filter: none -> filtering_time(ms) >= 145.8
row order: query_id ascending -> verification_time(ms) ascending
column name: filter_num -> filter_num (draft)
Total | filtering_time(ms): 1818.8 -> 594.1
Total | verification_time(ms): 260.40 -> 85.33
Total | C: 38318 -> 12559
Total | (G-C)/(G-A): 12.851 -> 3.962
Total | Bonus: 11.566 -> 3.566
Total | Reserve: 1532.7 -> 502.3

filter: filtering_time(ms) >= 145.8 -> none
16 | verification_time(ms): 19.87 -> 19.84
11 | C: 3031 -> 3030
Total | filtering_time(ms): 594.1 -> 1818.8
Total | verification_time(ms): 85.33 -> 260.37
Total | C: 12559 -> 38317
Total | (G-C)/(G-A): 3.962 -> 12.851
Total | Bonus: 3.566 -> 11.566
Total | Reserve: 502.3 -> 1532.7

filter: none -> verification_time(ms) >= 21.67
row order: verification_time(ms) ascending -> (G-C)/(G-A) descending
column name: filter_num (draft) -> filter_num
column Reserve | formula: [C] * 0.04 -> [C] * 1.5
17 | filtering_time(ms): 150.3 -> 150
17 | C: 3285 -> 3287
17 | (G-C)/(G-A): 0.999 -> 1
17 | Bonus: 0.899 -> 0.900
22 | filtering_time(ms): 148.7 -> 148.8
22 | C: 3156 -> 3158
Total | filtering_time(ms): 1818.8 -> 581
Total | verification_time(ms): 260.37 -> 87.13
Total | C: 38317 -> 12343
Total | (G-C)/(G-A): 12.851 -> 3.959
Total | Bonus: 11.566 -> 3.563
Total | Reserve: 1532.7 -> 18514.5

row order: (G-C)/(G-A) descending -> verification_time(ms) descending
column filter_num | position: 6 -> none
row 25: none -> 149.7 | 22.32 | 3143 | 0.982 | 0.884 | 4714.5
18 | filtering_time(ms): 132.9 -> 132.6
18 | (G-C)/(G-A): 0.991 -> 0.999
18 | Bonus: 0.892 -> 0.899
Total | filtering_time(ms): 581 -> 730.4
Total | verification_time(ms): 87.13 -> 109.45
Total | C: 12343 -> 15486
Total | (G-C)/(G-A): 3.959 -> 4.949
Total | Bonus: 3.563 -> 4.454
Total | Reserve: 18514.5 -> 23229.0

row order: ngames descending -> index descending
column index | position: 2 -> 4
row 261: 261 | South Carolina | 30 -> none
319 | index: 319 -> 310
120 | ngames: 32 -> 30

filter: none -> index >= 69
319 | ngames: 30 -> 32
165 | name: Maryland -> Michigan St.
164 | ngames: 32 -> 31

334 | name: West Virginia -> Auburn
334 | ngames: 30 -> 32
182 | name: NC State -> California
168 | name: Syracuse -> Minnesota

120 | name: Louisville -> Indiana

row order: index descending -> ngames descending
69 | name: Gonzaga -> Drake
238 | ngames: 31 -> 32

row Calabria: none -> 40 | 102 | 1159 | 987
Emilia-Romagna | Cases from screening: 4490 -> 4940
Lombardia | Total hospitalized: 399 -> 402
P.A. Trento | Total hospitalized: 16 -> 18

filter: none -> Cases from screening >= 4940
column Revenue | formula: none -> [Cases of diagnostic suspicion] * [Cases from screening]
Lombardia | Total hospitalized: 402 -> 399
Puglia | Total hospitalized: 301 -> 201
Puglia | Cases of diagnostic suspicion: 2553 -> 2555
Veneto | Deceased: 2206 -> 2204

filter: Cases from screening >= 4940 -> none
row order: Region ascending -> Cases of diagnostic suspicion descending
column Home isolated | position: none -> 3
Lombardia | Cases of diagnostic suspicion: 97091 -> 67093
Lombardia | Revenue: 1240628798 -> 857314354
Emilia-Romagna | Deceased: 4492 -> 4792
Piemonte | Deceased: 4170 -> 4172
◇ ◇ ◇ ◇
§ **Task details**: Exactly as they appear above, set down all of the records once more.

§ **Completed exercise**:
filter: none -> filtering_time(ms) >= 145.8
row order: query_id ascending -> verification_time(ms) ascending
column name: filter_num -> filter_num (draft)
Total | filtering_time(ms): 1818.8 -> 594.1
Total | verification_time(ms): 260.40 -> 85.33
Total | C: 38318 -> 12559
Total | (G-C)/(G-A): 12.851 -> 3.962
Total | Bonus: 11.566 -> 3.566
Total | Reserve: 1532.7 -> 502.3

filter: filtering_time(ms) >= 145.8 -> none
16 | verification_time(ms): 19.87 -> 19.84
11 | C: 3031 -> 3030
Total | filtering_time(ms): 594.1 -> 1818.8
Total | verification_time(ms): 85.33 -> 260.37
Total | C: 12559 -> 38317
Total | (G-C)/(G-A): 3.962 -> 12.851
Total | Bonus: 3.566 -> 11.566
Total | Reserve: 502.3 -> 1532.7

filter: none -> verification_time(ms) >= 21.67
row order: verification_time(ms) ascending -> (G-C)/(G-A) descending
column name: filter_num (draft) -> filter_num
column Reserve | formula: [C] * 0.04 -> [C] * 1.5
17 | filtering_time(ms): 150.3 -> 150
17 | C: 3285 -> 3287
17 | (G-C)/(G-A): 0.999 -> 1
17 | Bonus: 0.899 -> 0.900
22 | filtering_time(ms): 148.7 -> 148.8
22 | C: 3156 -> 3158
Total | filtering_time(ms): 1818.8 -> 581
Total | verification_time(ms): 260.37 -> 87.13
Total | C: 38317 -> 12343
Total | (G-C)/(G-A): 12.851 -> 3.959
Total | Bonus: 11.566 -> 3.563
Total | Reserve: 1532.7 -> 18514.5

row order: (G-C)/(G-A) descending -> verification_time(ms) descending
column filter_num | position: 6 -> none
row 25: none -> 149.7 | 22.32 | 3143 | 0.982 | 0.884 | 4714.5
18 | filtering_time(ms): 132.9 -> 132.6
18 | (G-C)/(G-A): 0.991 -> 0.999
18 | Bonus: 0.892 -> 0.899
Total | filtering_time(ms): 581 -> 730.4
Total | verification_time(ms): 87.13 -> 109.45
Total | C: 12343 -> 15486
Total | (G-C)/(G-A): 3.959 -> 4.949
Total | Bonus: 3.563 -> 4.454
Total | Reserve: 18514.5 -> 23229.0

row order: ngames descending -> index descending
column index | position: 2 -> 4
row 261: 261 | South Carolina | 30 -> none
319 | index: 319 -> 310
120 | ngames: 32 -> 30

filter: none -> index >= 69
319 | ngames: 30 -> 32
165 | name: Maryland -> Michigan St.
164 | ngames: 32 -> 31

334 | name: West Virginia -> Auburn
334 | ngames: 30 -> 32
182 | name: NC State -> California
168 | name: Syracuse -> Minnesota

120 | name: Louisville -> Indiana

row order: index descending -> ngames descending
69 | name: Gonzaga -> Drake
238 | ngames: 31 -> 32

row Calabria: none -> 40 | 102 | 1159 | 987
Emilia-Romagna | Cases from screening: 4490 -> 4940
Lombardia | Total hospitalized: 399 -> 402
P.A. Trento | Total hospitalized: 16 -> 18

filter: none -> Cases from screening >= 4940
column Revenue | formula: none -> [Cases of diagnostic suspicion] * [Cases from screening]
Lombardia | Total hospitalized: 402 -> 399
Puglia | Total hospitalized: 301 -> 201
Puglia | Cases of diagnostic suspicion: 2553 -> 2555
Veneto | Deceased: 2206 -> 2204

filter: Cases from screening >= 4940 -> none
row order: Region ascending -> Cases of diagnostic suspicion descending
column Home isolated | position: none -> 3
Lombardia | Cases of diagnostic suspicion: 97091 -> 67093
Lombardia | Revenue: 1240628798 -> 857314354
Emilia-Romagna | Deceased: 4492 -> 4792
Piemonte | Deceased: 4170 -> 4172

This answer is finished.